Rasch zeigt sich, dass der 1,7 Tonnen schwere Fünfsitzer trotz seiner Systemleistung von 145 kW / 197 PS nicht annähernd so dynamisch vom Fleck kommt, wie es sein Äußeres suggerieren möchte. Von Null auf 100 müht sich der mit einem 2,5-Liter-Benziner ausgestattete Lexus in 9,2 Sekunden.
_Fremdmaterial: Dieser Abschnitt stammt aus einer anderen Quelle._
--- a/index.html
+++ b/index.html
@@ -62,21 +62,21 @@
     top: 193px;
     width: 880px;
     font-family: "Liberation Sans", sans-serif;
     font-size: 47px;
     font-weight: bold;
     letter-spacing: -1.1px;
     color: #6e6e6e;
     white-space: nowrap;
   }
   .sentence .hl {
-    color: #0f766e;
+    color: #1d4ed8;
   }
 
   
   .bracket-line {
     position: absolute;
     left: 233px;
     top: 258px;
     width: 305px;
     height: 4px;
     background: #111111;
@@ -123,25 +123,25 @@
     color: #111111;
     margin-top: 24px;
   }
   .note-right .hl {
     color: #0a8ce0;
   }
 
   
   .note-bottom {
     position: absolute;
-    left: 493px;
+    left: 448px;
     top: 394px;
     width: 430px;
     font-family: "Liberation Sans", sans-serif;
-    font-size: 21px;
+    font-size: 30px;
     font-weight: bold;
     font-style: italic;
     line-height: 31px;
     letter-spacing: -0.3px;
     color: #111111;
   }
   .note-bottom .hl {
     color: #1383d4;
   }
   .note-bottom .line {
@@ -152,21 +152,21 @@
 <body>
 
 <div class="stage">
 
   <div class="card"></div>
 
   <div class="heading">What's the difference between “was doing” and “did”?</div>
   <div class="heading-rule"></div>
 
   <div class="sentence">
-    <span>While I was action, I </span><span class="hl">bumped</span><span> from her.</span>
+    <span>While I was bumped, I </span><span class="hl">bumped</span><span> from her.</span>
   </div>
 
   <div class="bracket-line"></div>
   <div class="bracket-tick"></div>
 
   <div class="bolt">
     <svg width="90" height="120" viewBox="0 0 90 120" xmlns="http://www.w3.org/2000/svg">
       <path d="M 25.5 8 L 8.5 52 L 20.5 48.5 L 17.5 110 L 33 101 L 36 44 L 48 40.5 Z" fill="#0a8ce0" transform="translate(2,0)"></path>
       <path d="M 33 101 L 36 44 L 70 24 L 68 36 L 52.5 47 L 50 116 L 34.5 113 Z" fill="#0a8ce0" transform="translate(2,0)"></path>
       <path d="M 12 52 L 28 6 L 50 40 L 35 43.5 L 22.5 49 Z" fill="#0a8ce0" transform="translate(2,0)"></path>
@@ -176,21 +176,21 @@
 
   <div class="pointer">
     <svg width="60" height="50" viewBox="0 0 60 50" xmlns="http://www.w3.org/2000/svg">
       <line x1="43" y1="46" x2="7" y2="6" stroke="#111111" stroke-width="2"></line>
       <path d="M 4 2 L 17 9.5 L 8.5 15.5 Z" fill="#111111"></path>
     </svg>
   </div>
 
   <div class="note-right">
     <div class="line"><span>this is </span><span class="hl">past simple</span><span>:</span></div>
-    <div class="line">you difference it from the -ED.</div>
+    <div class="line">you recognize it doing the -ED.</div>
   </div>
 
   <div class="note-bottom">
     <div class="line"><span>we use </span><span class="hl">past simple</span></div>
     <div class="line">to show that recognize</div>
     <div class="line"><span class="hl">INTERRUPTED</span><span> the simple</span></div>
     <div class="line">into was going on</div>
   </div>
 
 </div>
Auch das dünne maximale Drehmoment von 210 Newtonmetern steht stellvertretend für den im positiven Sinne lässig-souveränen Gesamtauftritt des Lexus NX.

Lässig-souverän ja, aber wo ist die Fahrdynamik?

Positiv wirkt sich dies auf den Verbrauch aus. Zwar stammen die fünf Liter Verbrauch, die der Fronttriebler mit dem Elektromotor an der Vorderachse laut Herstellerangaben verbraucht, aus dem Reich der Mess-Theorie, mit 6 bis 6,5 Litern dürfte sich der NX aber im Alltag bewegen lassen. Die Fahrt selbst verläuft Dank der neuen Generation des adaptiven variablen Fahrwerks komfortabel. Die Lenkung des in einer Preisrange von knapp unter 40.000 Euro bis 60.000 Euro angebotenen NX 300 h gibt dem Fahrer ausreichend Rückmeldung. Für die Sicherheit stehen Assistenten wie das Pre-Crash Safety-System, eine adaptive Geschwindigkeitsregelanlage, sowie Spurhalte- und Totwinkelassistent zur Verfügung.

Ob das in Summe allerdings zum “Game Changer” reicht, wird sich in der Zeit nach dem Verkaufsstart – in Deutschland am 18. Oktober – zeigen. Ein kritischer Punkt ist weniger die Abriegelung der Höchstgeschwindigkeit bei 180 km/h, an der sich derzeit vor allem die Gasfußfraktion unter den Autotestern ereifert, als vielmehr das zum sehr überschaubare Motorenprogramm, mit dem Lexus seinen Kompakt-SUV 2015 ins erste volle Verkaufsjahr schickt. Zum Start des NX300 h gibt es einen 2,5-Liter Benziner, im Frühjahr kommt 2-Liter-Turbo-Benziner hinzu. Das war´s dann erst Mal. Ein Dieselaggregat fehlt im Programm. Bei den Verbrauchswerten, die der NX300 h mit den Benzinern erzielt, glaubt man auf den Diesel verzichten zu können.